El porvenir
Hace ahora un año vivíamos el mal trago del caso Carod: una extraña visita a Francia, una filtración no menos rara, una ensalada de interpretaciones, un boomerang final al trasero de los catalanes. Aquello tuvo todos los ingredientes del folletín -secretos, suspense, especulación, melodrama-, del vodevil -malos entendidos, trampas, puertas falsas-, del sainete -despropósitos, salidas de tono, chistes de pacotilla- y rozó la tragedia al poner en peligro la voluntad electoral de los ciudadanos de Cataluña cuando el Gobierno tripartito aparecía aún tierno como un peso pluma.
Los balances de estos días han sido piadosos y destacan que el tripartito catalán no sólo ha sobrevivido a las excursiones de Carod Rovira, sino incluso a sus expansiones de mal humor populista del tipo Madrid me mata.
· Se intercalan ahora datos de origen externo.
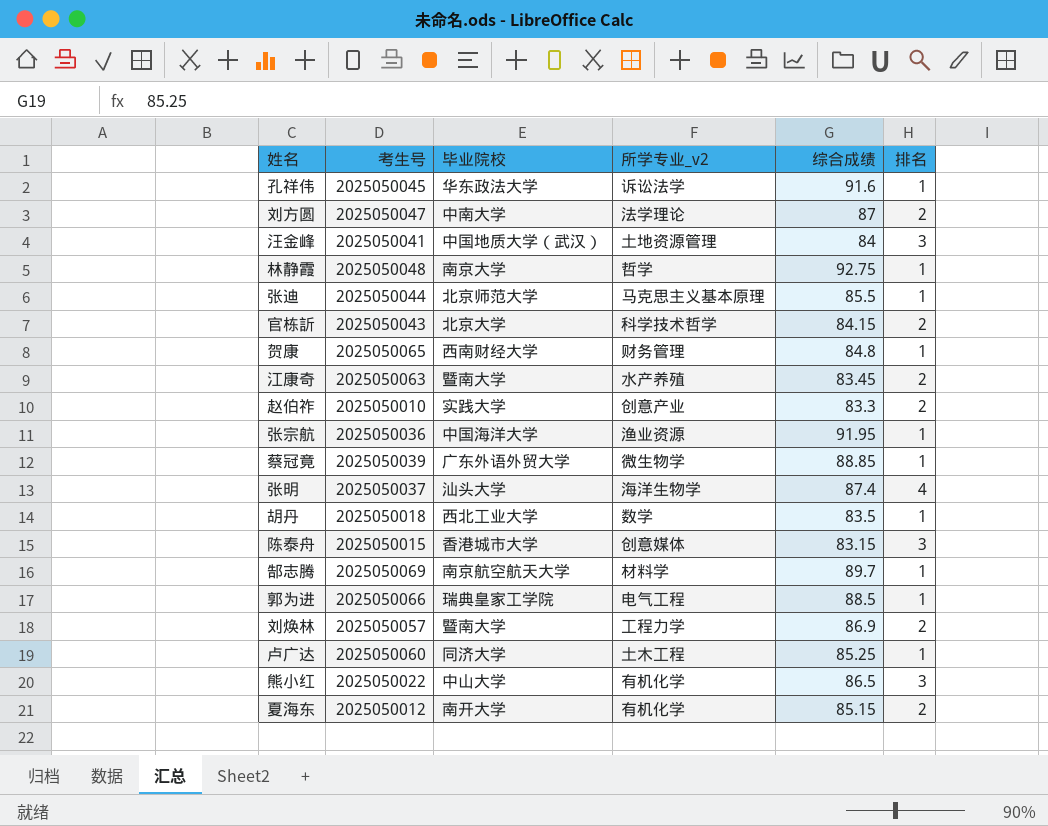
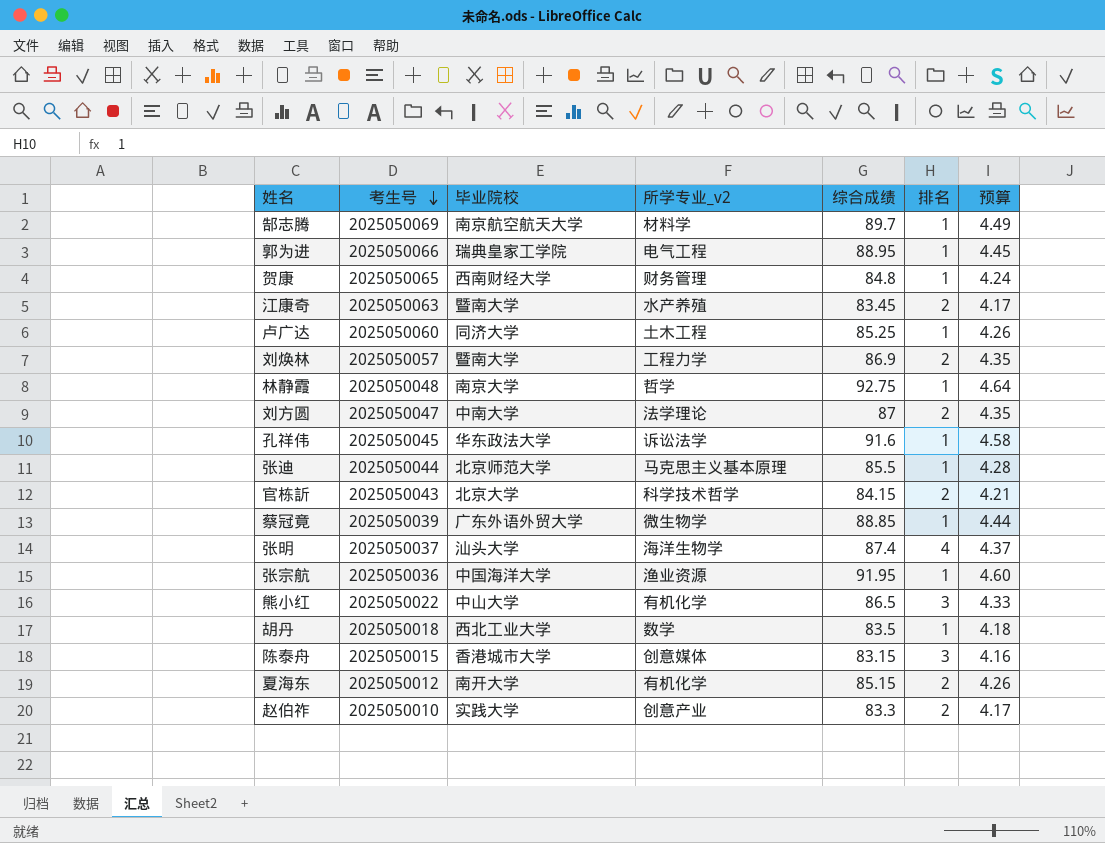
row order: none -> 考生号 descending
column 预算 | formula: none -> [综合成绩] * 0.05
row 汪金峰: 2025050041 | 中国地质大学（武汉） | 土地资源管理 | 84 | 3 -> none
郭为进 | 综合成绩: 88.5 -> 88.95

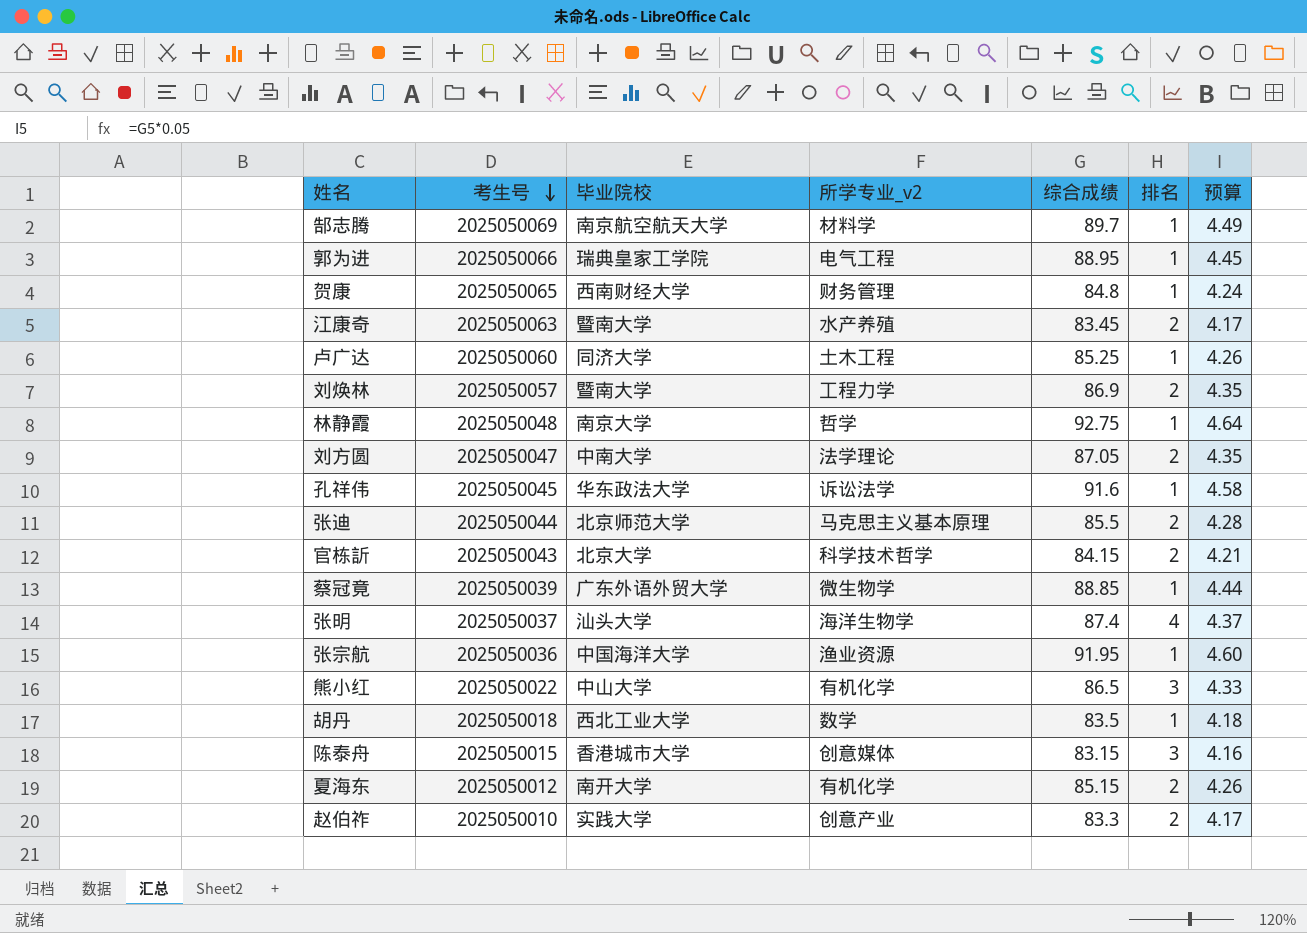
刘方圆 | 综合成绩: 87 -> 87.05
张迪 | 排名: 1 -> 2

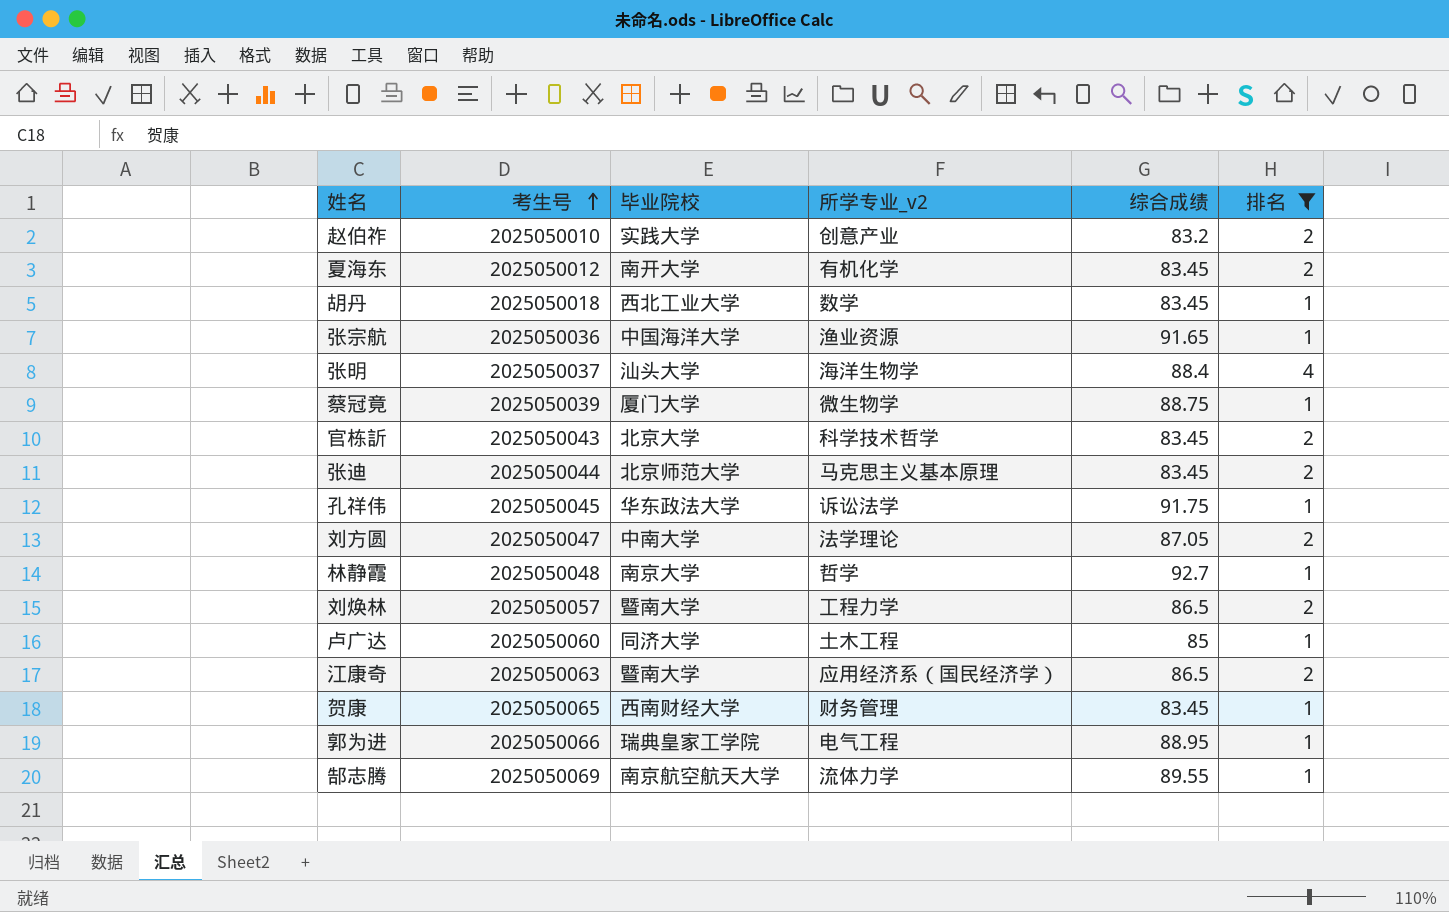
filter: none -> 排名 != 3
row order: 考生号 descending -> 考生号 ascending
column 预算 | formula: [综合成绩] * 0.05 -> none
赵伯祚 | 综合成绩: 83.3 -> 83.2
夏海东 | 综合成绩: 85.15 -> 83.45
胡丹 | 综合成绩: 83.5 -> 83.45
张宗航 | 综合成绩: 91.95 -> 91.65
张明 | 综合成绩: 87.4 -> 88.4
蔡冠竟 | 毕业院校: 广东外语外贸大学 -> 厦门大学
蔡冠竟 | 综合成绩: 88.85 -> 88.75
官栋訢 | 综合成绩: 84.15 -> 83.45
张迪 | 综合成绩: 85.5 -> 83.45
孔祥伟 | 综合成绩: 91.6 -> 91.75
林静霞 | 综合成绩: 92.75 -> 92.7
刘焕林 | 综合成绩: 86.9 -> 86.5
卢广达 | 综合成绩: 85.25 -> 85
江康奇 | 所学专业_v2: 水产养殖 -> 应用经济系（国民经济学）
江康奇 | 综合成绩: 83.45 -> 86.5
贺康 | 综合成绩: 84.8 -> 83.45
郜志腾 | 所学专业_v2: 材料学 -> 流体力学
郜志腾 | 综合成绩: 89.7 -> 89.55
Todo esto forma la parte más folclórica de lo que ha sido el primer año sin Jordi Pujol para bastantes generaciones de catalanes, que éste es el verdadero acontecimiento. Felizmente, el ex president ha tenido la dignidad de la discreción: su herencia trabaja en su lugar y alimenta la batalla simbólica en la que ha ocupado demasiadas horas hábiles un tripartito que hizo de los problemas sociales su nexo de unión. Ah, los símbolos localistas, qué perdidos se encuentran en un mundo paneuropeo, panespañol y finalmente dependiente de una tecnología global ubicada entre Seattle e India y de una energía que mana en Asia Menor, en Venezuela o en África.
Los catalanes hemos vivido un año singular, desconcertante. Nada hacía prever, hace 12 meses, que el pactismo emanado de las urnas catalanas sería precursor de lo sucedido, luego, en las elecciones generales españolas. Cataluña y España -oh, paradoja para incrédulos y miopes- coincidían en lo más decisivo: la necesidad de diálogo y de pacto, el reconocimiento de una realidad variopinta, diversa, abierta. Un gran cambio, sin duda, de digestión lenta, que augura otro futuro: ha devuelto a los ciudadanos la fuerza de sus decisiones colectivas. Aunque ya parezca normal, la coincidencia en indagar, dialogar y acordar ha abierto perspectivas inéditas tras la uniformidad vivida.
Lo inédito, en estos 12 meses sin Pujol, ha sido también esa intuición confirmada: en Cataluña no se atan los perros con longanizas, al menos desde que el mercado español dejó de ser un feudo catalán para abrirse a Europa y al mundo. En 12 meses, ese tripartito peso pluma ha puesto orden en la casa, ha rastreado la realidad, ha diagnosticado de qué mal podemos sucumbir y ha repartido responsabilidades, también hacia dentro. ¡Menuda novedad la de que los catalanes podamos ser responsables de algo, también de nuestra propia ceguera e inoperancia!
Al quitarnos la venda de los ojos -bolsas de miseria a la puerta de casa, infraestructuras miserables, deudas acumuladas para vergüenza ajena- y abrir paso a la asunción de las propias responsabilidades, el tripartito viene a decirnos que Madrid no lo decide todo en nuestra vida de catalanes: nosotros podemos y tenemos que decir mucho. ¿Era eso lo que los ciudadanos esperaban hace 12 meses? ¿Se ha acabado el tiempo del paternalismo conmiserativo y del enemigo exterior? ¿Es esta la clave de fondo sobre la que ha girado este año pasado y que marca decisivamente el nuevo año 2005?
Sería aventurar demasiado dar por supuesto que 12 meses han disuelto inercias enquistadas. La historia es lenta: el pujolismo ha engendrado nuevas generaciones. Pero afloran los síntomas de que la sacudida ciudadana que abrió paso a un tripartito que ha surfeado en lo alto de la gran ola del cambio profundo tendrá consecuencias. Síntomas de que todo está por estrenar, como si la realidad adquiriera matices nuevos y nosotros mismos empezáramos a vernos con nuevos ojos. ¿Será esto lo que ofrecerá el nuevo Estatut?